§ WHAT YOU WILL DO
Look through the listing below and write out exactly the lines from the line with "- Proposals will" to the line with "V: Evaluation Criteria.", both included, and no others.

§ SUPPLIED DATA

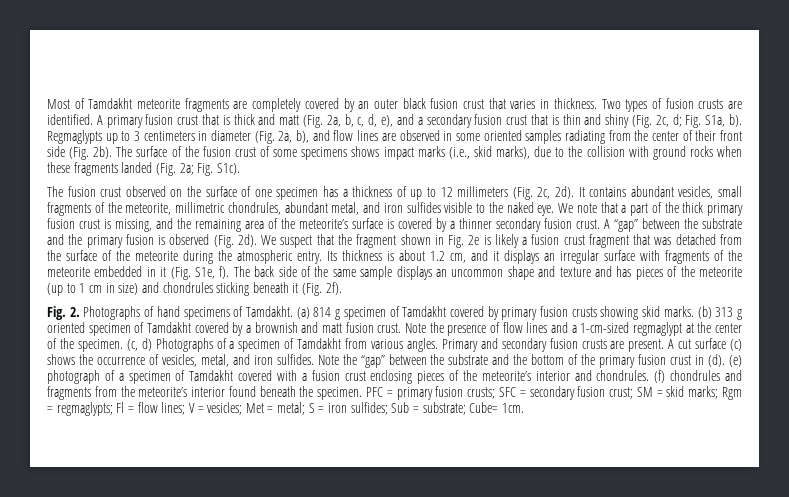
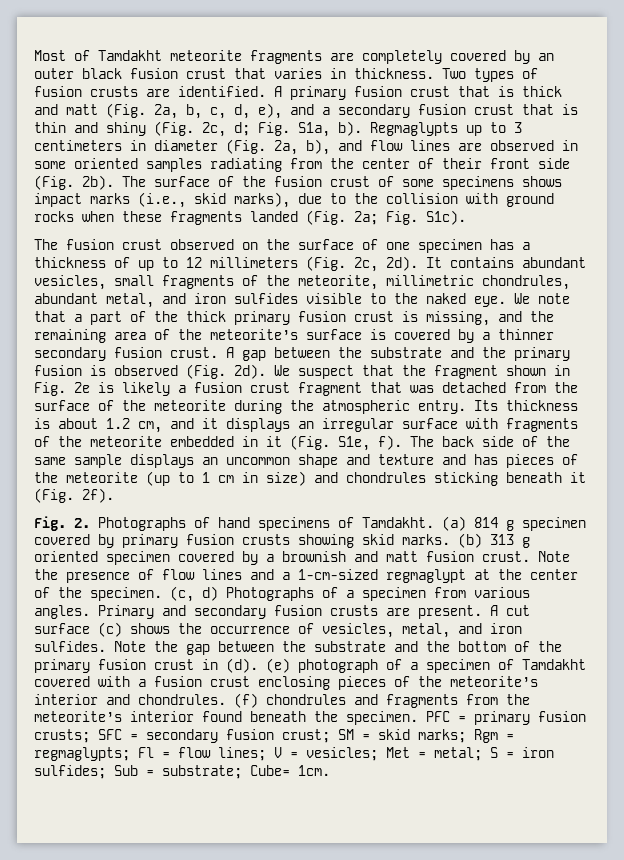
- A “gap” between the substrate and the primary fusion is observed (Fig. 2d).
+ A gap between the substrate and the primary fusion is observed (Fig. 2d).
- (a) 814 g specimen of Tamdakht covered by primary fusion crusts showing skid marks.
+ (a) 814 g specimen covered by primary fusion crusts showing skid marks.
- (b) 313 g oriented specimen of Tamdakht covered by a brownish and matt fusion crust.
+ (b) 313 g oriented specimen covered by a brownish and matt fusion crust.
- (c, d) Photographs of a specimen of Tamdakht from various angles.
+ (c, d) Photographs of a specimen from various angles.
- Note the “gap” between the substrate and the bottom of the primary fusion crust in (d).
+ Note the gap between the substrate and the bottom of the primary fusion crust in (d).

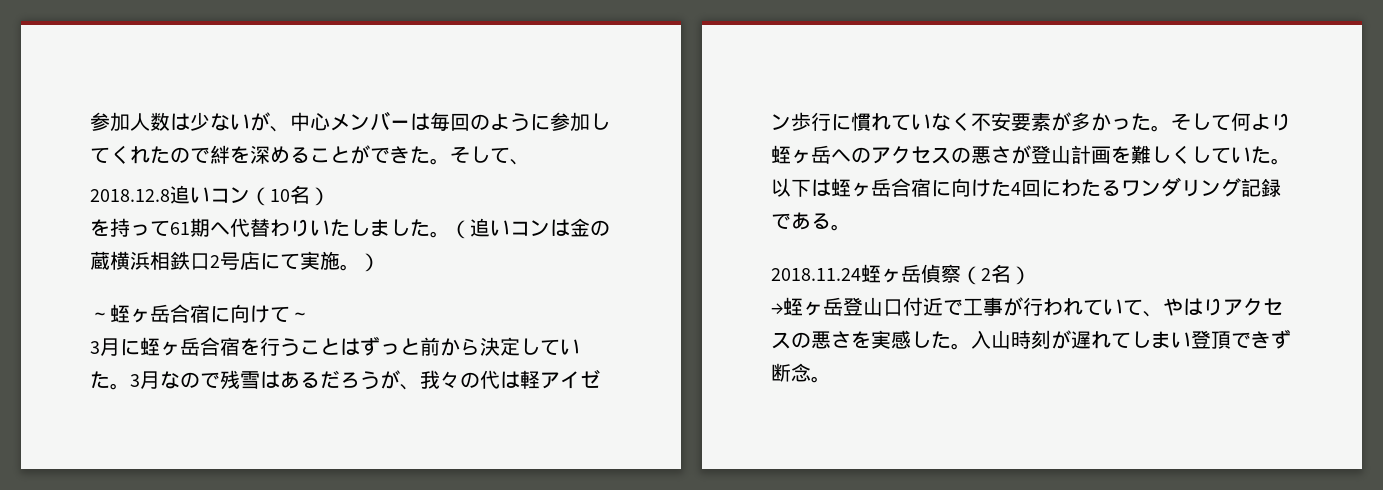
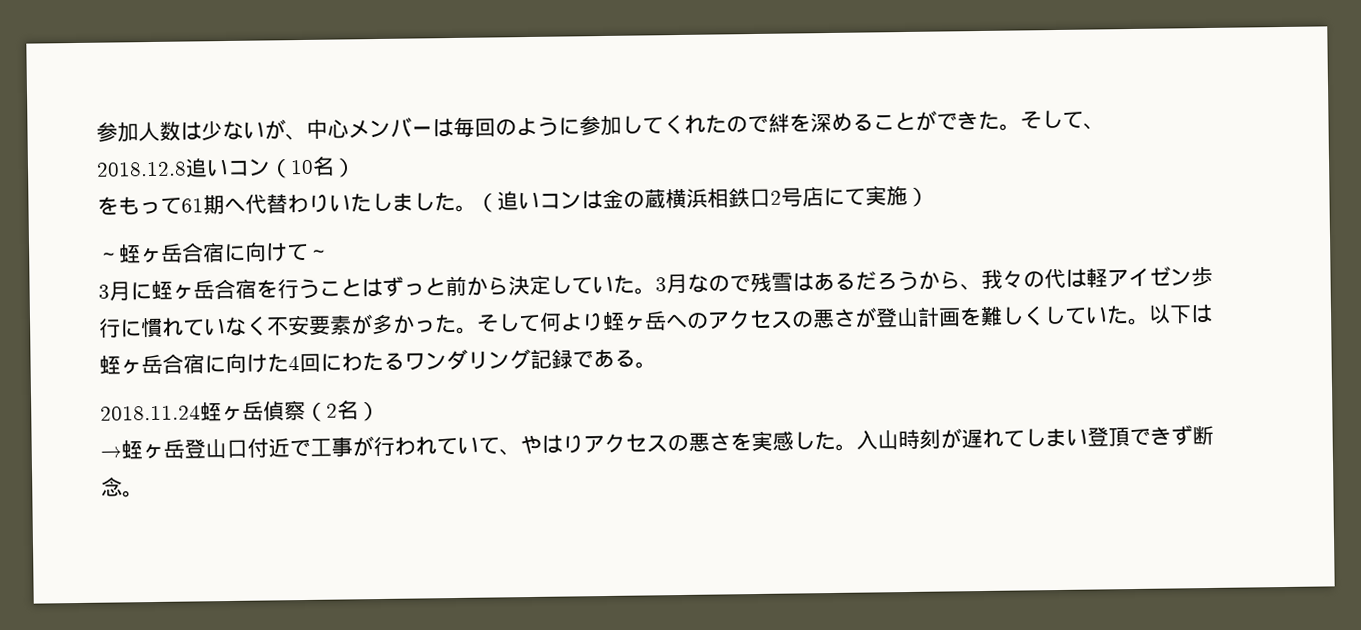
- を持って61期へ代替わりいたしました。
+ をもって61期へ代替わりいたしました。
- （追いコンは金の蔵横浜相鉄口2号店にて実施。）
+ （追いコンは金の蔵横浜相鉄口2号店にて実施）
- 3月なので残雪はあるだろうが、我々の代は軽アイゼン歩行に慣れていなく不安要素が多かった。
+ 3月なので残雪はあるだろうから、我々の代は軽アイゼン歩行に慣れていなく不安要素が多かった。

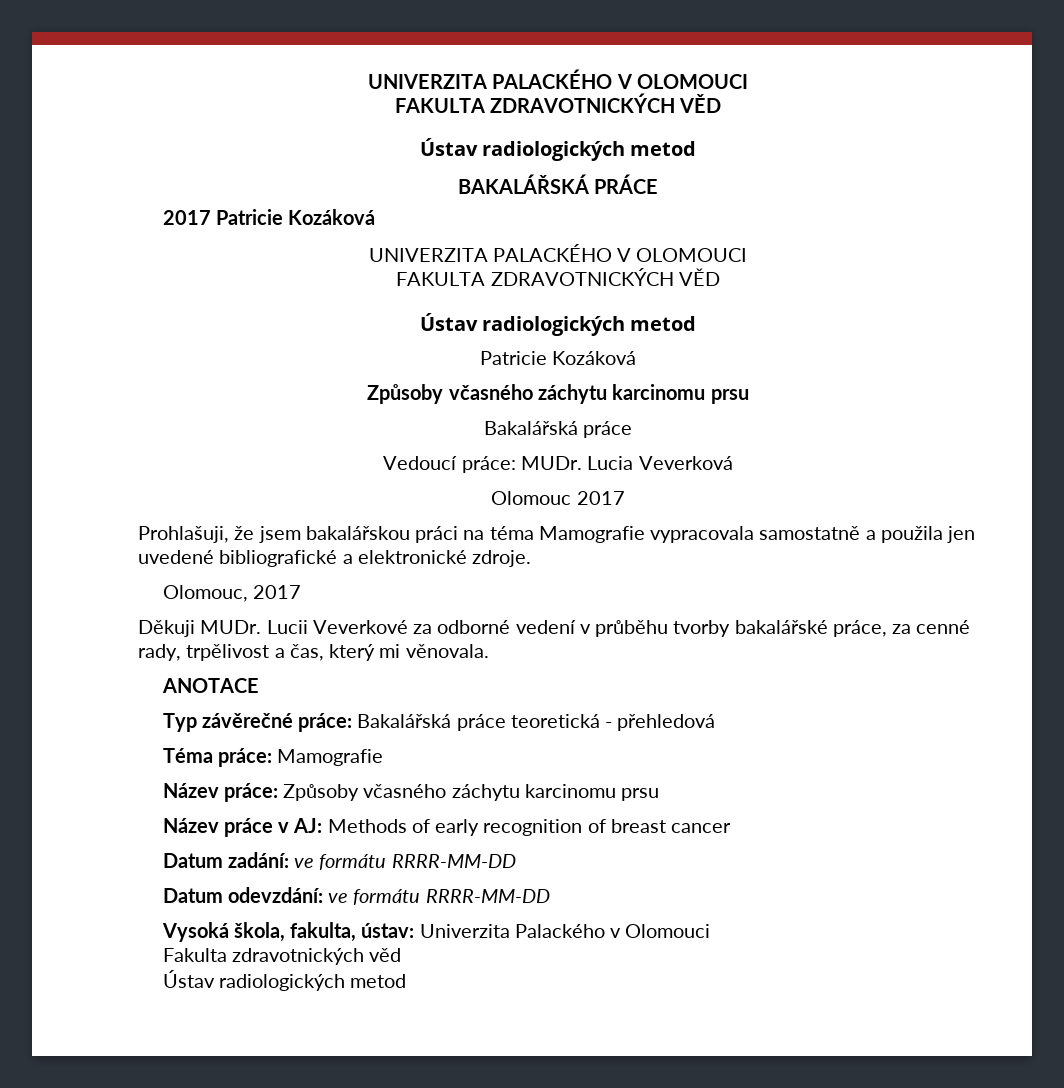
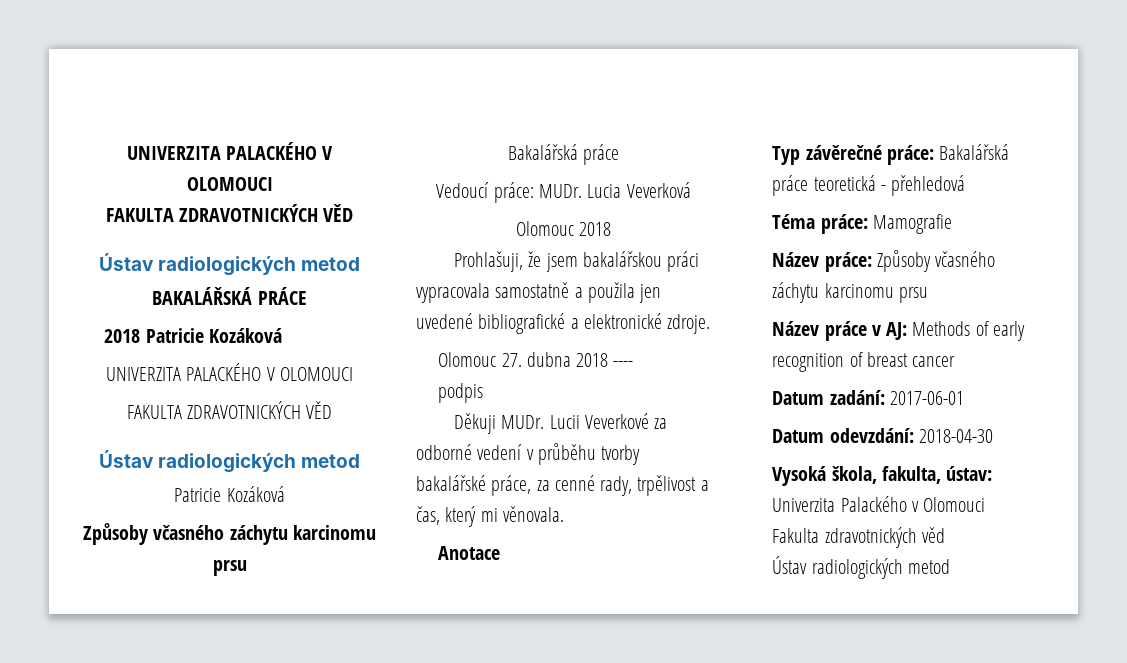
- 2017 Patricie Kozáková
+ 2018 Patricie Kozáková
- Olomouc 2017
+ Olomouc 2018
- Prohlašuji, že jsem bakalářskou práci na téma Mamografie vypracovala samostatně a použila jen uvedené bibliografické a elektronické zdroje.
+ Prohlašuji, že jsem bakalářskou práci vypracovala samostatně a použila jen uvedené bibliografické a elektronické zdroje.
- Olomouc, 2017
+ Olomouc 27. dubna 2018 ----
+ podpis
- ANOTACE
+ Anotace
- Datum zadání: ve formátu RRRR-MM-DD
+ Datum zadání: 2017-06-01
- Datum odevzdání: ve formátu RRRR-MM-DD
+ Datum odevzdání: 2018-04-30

==

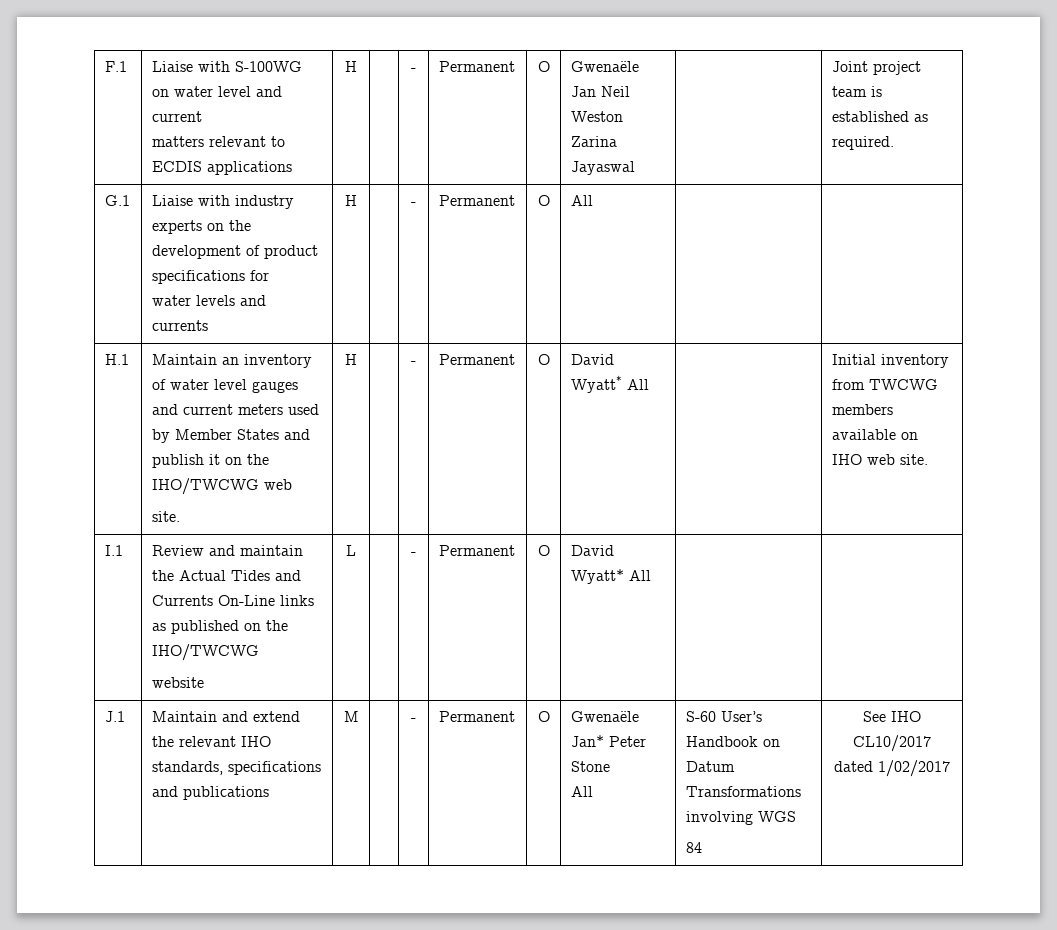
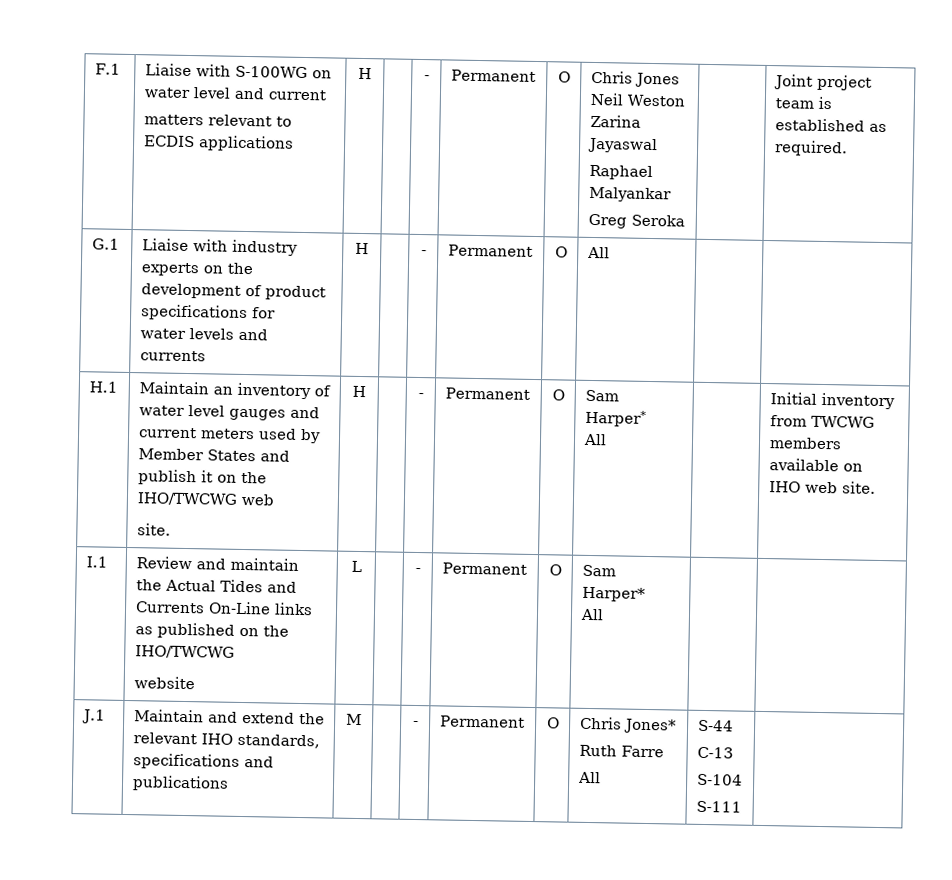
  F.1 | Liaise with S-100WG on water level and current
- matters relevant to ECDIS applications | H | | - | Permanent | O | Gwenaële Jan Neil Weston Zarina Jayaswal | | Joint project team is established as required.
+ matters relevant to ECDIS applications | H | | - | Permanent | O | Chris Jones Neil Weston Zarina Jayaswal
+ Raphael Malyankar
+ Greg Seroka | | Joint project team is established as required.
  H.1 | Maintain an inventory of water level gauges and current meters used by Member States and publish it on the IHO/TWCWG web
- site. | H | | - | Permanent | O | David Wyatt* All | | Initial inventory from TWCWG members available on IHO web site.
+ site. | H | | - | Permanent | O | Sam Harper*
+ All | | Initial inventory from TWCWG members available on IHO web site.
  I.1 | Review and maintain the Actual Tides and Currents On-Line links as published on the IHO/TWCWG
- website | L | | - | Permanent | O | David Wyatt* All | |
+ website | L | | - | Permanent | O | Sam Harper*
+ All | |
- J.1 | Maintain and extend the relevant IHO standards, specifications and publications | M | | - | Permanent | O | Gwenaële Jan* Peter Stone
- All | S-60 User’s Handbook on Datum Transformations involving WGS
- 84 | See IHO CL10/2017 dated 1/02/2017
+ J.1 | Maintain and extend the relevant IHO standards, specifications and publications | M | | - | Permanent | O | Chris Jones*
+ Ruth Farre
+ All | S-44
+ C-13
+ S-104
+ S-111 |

==

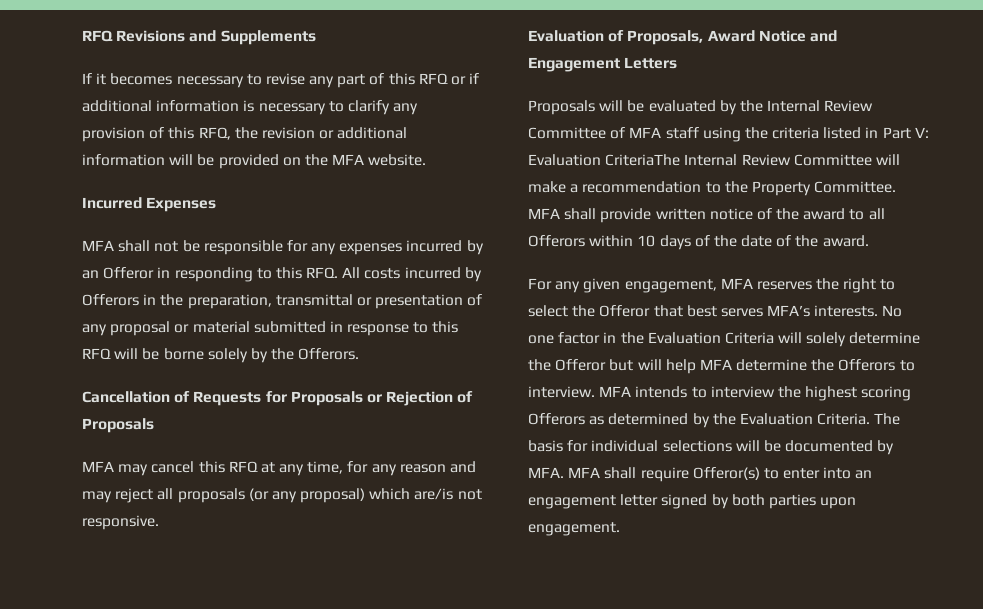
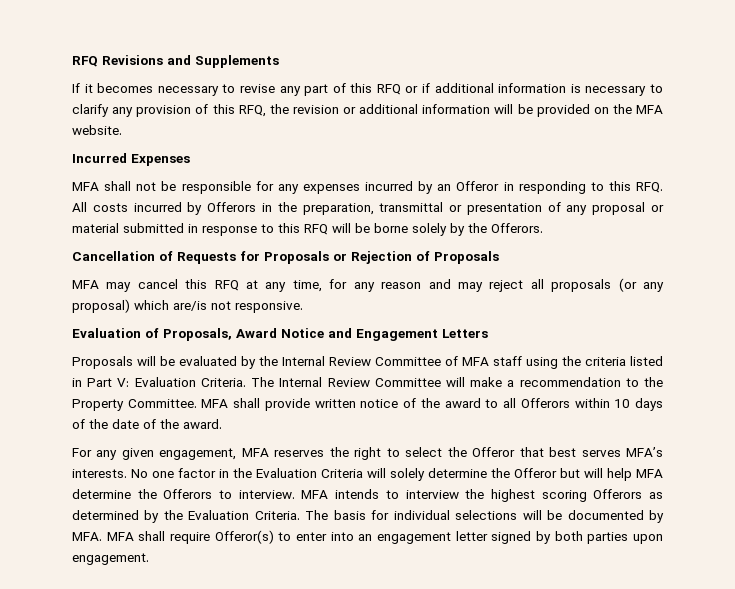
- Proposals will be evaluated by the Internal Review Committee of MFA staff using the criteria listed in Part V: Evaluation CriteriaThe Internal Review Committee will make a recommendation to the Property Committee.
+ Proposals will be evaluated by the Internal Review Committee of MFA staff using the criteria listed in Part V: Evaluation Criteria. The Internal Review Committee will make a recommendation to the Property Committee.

§ COMPLETED TASK
- Proposals will be evaluated by the Internal Review Committee of MFA staff using the criteria listed in Part V: Evaluation CriteriaThe Internal Review Committee will make a recommendation to the Property Committee.
+ Proposals will be evaluated by the Internal Review Committee of MFA staff using the criteria listed in Part V: Evaluation Criteria. The Internal Review Committee will make a recommendation to the Property Committee.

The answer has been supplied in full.